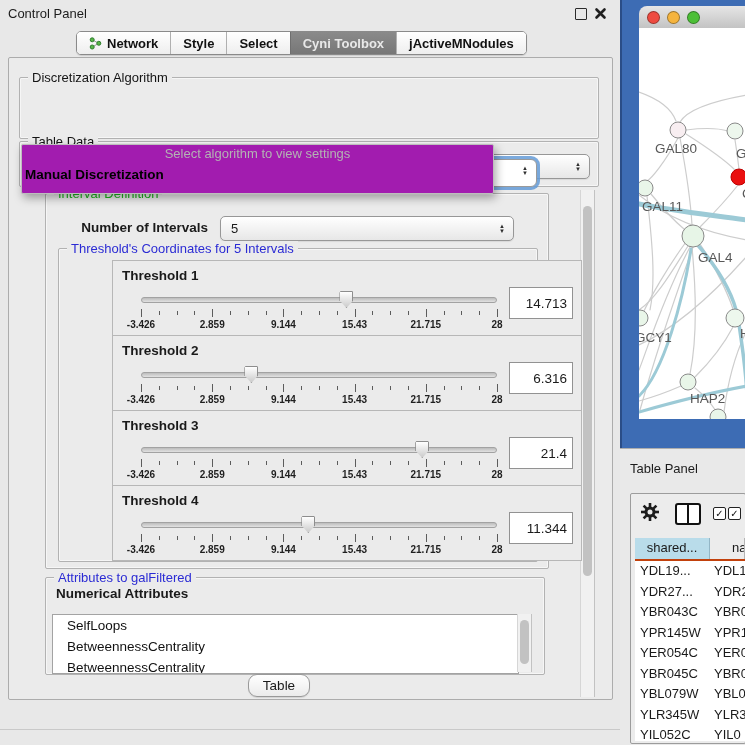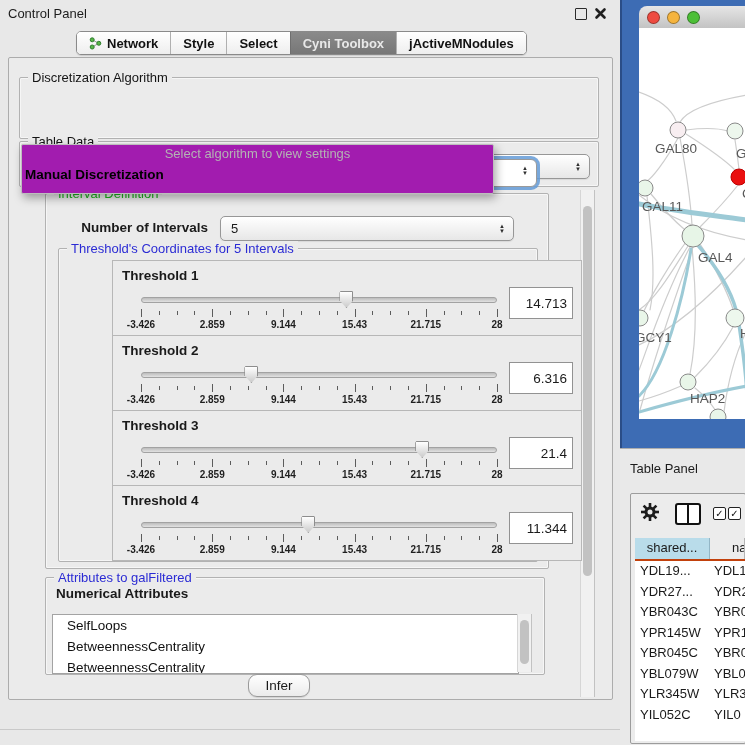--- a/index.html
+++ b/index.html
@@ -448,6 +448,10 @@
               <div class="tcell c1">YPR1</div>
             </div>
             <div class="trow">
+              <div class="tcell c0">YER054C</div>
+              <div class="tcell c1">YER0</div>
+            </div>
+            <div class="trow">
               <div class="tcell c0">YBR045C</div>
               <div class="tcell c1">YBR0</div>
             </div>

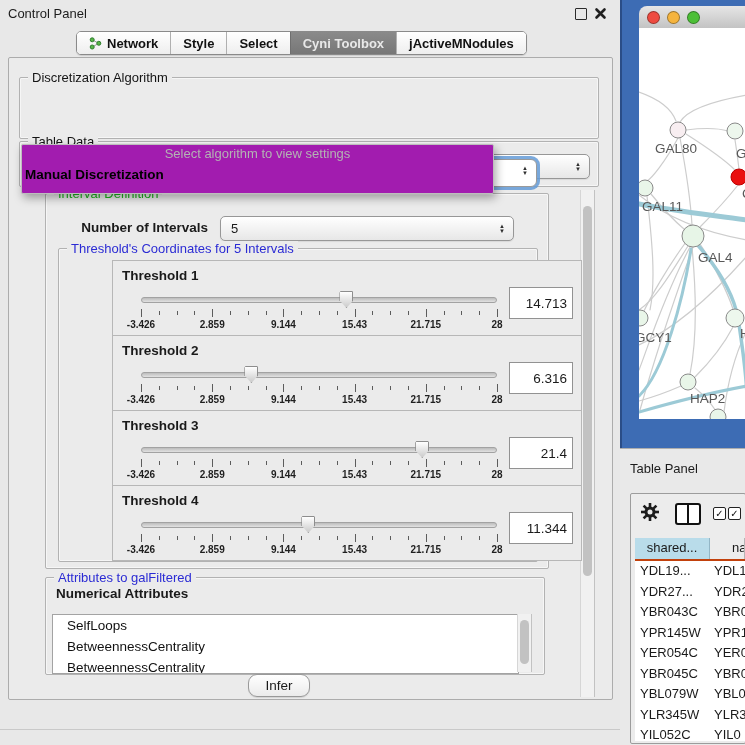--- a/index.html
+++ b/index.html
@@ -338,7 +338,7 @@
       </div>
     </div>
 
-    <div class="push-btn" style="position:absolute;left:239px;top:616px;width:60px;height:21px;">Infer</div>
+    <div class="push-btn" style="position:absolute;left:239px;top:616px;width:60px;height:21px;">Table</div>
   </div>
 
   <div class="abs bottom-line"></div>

::::::::

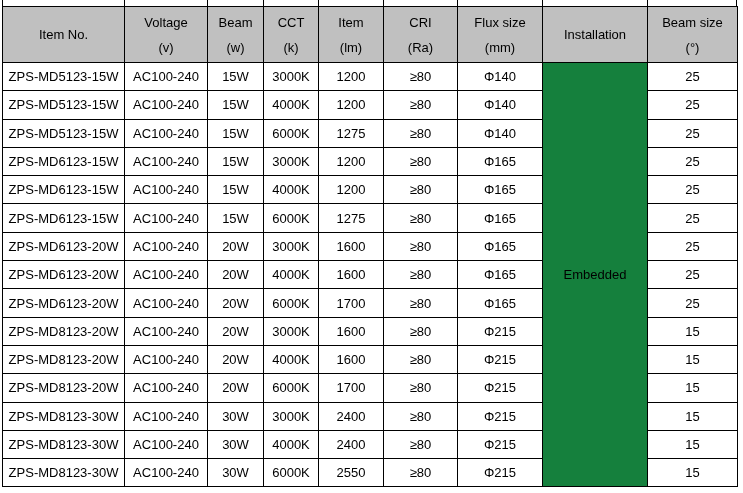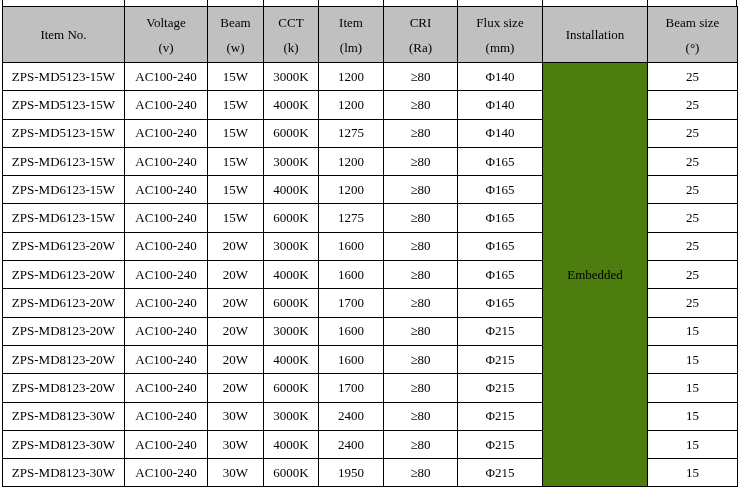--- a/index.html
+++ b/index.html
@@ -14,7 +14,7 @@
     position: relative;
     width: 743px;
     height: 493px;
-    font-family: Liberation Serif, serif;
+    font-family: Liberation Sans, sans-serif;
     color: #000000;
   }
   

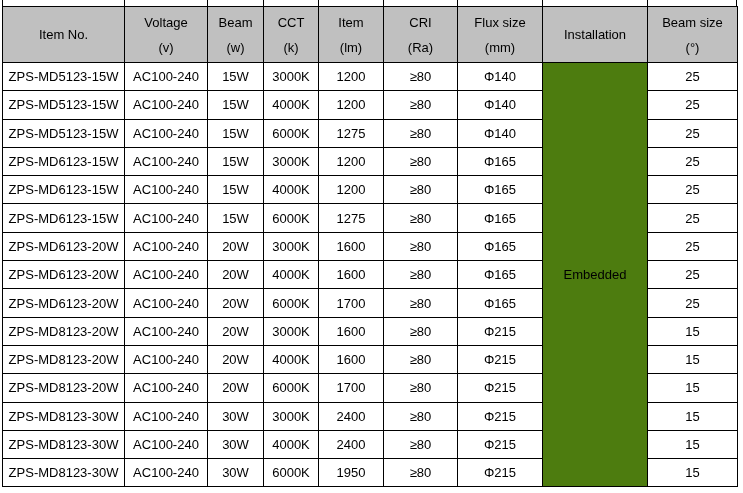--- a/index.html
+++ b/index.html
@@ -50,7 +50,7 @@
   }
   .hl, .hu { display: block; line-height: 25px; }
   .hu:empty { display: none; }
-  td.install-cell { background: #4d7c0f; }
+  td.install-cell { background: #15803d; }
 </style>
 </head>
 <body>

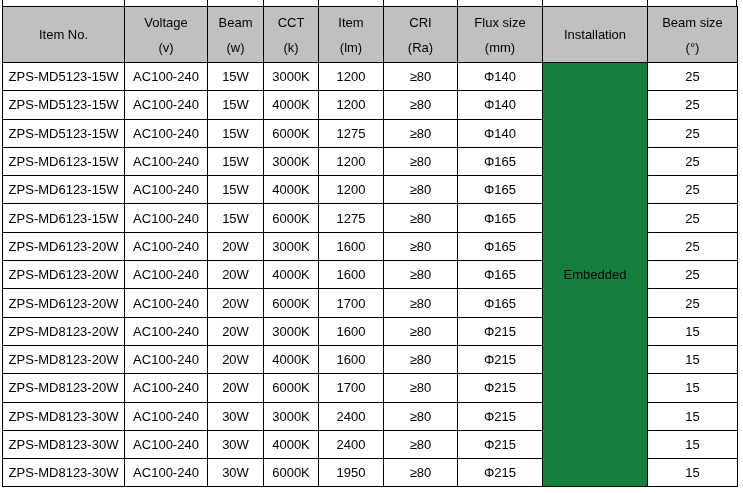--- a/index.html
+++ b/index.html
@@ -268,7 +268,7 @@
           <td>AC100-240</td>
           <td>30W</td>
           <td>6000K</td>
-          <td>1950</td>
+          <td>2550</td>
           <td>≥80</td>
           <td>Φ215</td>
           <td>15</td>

::::::::

■ WHAT YOU WILL DO:
Set down again, exactly, every line above from the one with "-50,7 +50,7 @@" down to the one with "<td>15</td>", both ends included. No pictures, and nothing else.

■ EXERCISE RESPONSE:
@@ -50,7 +50,7 @@
   }
   .hl, .hu { display: block; line-height: 25px; }
   .hu:empty { display: none; }
-  td.install-cell { background: #4d7c0f; }
+  td.install-cell { background: #15803d; }
 </style>
 </head>
 <body>

--- a/index.html
+++ b/index.html
@@ -268,7 +268,7 @@
           <td>AC100-240</td>
           <td>30W</td>
           <td>6000K</td>
-          <td>1950</td>
+          <td>2550</td>
           <td>≥80</td>
           <td>Φ215</td>
           <td>15</td>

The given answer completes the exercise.